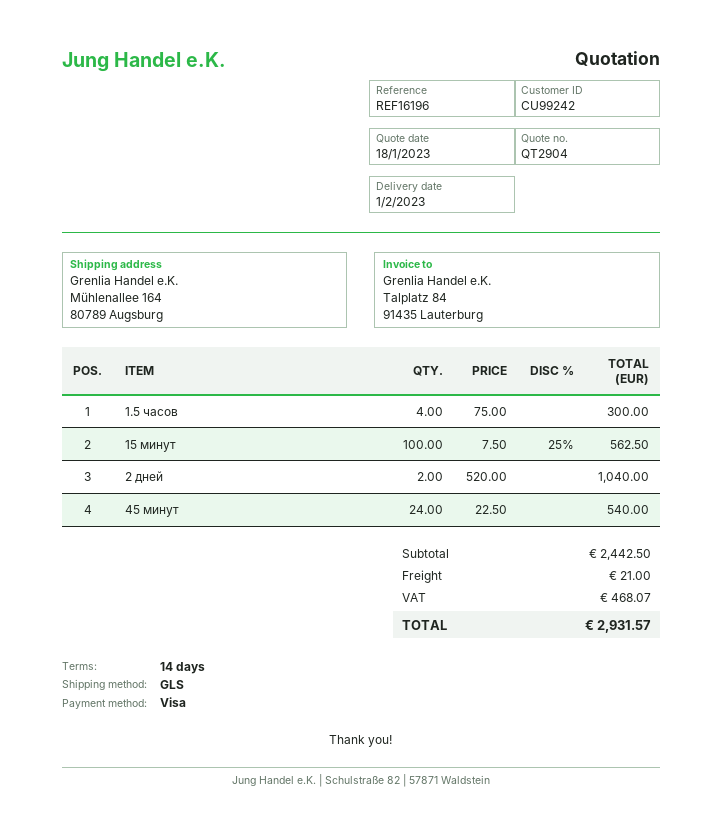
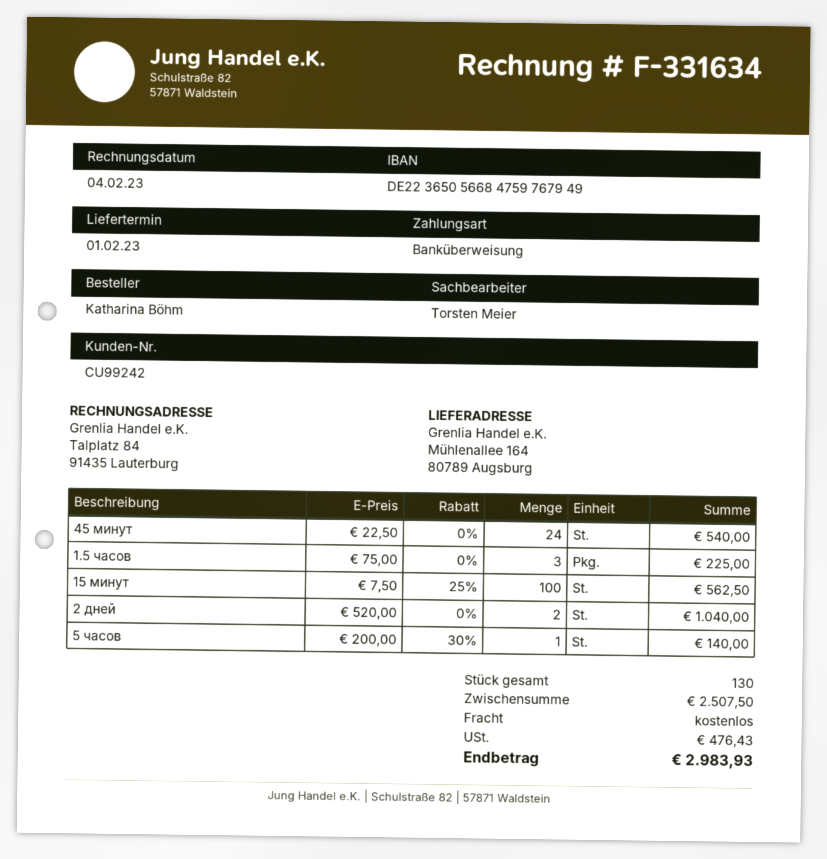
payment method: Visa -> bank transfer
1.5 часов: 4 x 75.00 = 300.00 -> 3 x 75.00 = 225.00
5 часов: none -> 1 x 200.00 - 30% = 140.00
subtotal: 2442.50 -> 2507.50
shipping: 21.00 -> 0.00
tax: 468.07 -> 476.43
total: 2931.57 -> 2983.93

§ TASK OBJECTIVE:
The expected output is every line from the material above where "часов" can be found.

§ ANSWER TO THIS EXERCISE:
1.5 часов: 4 x 75.00 = 300.00 -> 3 x 75.00 = 225.00
5 часов: none -> 1 x 200.00 - 30% = 140.00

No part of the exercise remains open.